Quarant'anni fa decollava il primo aereo dall'aeroporto di Firenze

Alle 7:10 del 15 settembre 1986 decollava da Firenze per Milano Linate il volo BM963 (ATI, vettore regionale di Alitalia), collegamento che segnò la ripresa definitiva dei servizi di linea dallo scalo fiorentino e l’inizio dello sviluppo ininterrotto del traffico aereo arrivato fino ad oggi, dopo i pochi voli operati in modo discontinuo dal secondo dopoguerra fino agli anni ’80 del secolo scorso. Nella stessa giornata del 15 settembre partì anche il volo ATI per Milano Malpensa, quindi il 1° ottobre il collegamento ATI con Roma Fiumicino, completando il ritorno a Firenze del vettore di bandiera italiano con voli dai suoi tre principali scali nazionali.

Nel marzo 1987 partì il primo volo internazionale, il Firenze-Parigi operato da Air France tramite la sussidiaria Europe Air/Brit Air con turboelica Saab 340, segnando l’inizio di una rotta consolidatasi negli anni come la direttrice più trafficata dello scalo fiorentino e della Toscana, quindi nello stesso anno si aggiunsero le rotte per Bastia, Monaco, Lugano e il primo volo per la Sardegna (Olbia).

Gli anni Novanta vedono i famosi quadrireattori regionali, “i Jumbolini”, dare una spinta importante alla crescita del Vespucci. Nel 1991 arriva il primo collegamento con Londra effettuato da Air UK. Un’ulteriore spinta arriva dal 2013 in avanti quando prima Vueling, poi Air Dolomiti e infine Volotea, scelgono Firenze come propria base.
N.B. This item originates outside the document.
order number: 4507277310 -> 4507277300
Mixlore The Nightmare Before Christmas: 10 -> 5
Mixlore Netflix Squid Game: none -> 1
Dopo gli anni dei turboelica e dei “Jumbolini” e l’arrivo degli Airbus A319, dal 2017 è iniziata anche per il “Vespucci” l’era dei nuovi aerei “ecologici”, sempre jet regionali e narrow-body per corte e medie distanze ma di nuovissima generazione, con netta riduzione delle emissioni acustiche ed atmosferiche rispetto ai modelli precedenti.

All’evoluzione di voli e vettori ha fatto riscontro la crescita costante dei passeggeri, con gli alti e bassi per le svariate vicende internazionali che negli anni hanno influenzato anche questo settore e nonostante le criticità infrastrutturali ed operative con cui il “Vespucci” ha dovuto convivere fino ad oggi. Dopo i 21.034 passeggeri trasportati sui tre voli nazionali tra settembre e dicembre 1986, il primo anno di piena operatività, nel 1987, furono raggiunti i 71.208 passeggeri, quindi furono superati i 500.000 passeggeri nel 1994, il primo milione nel 1997, i due milioni nel 2014, i tre milioni nel 2023, fino all’obiettivo previsto nel 2026 dei 4 milioni.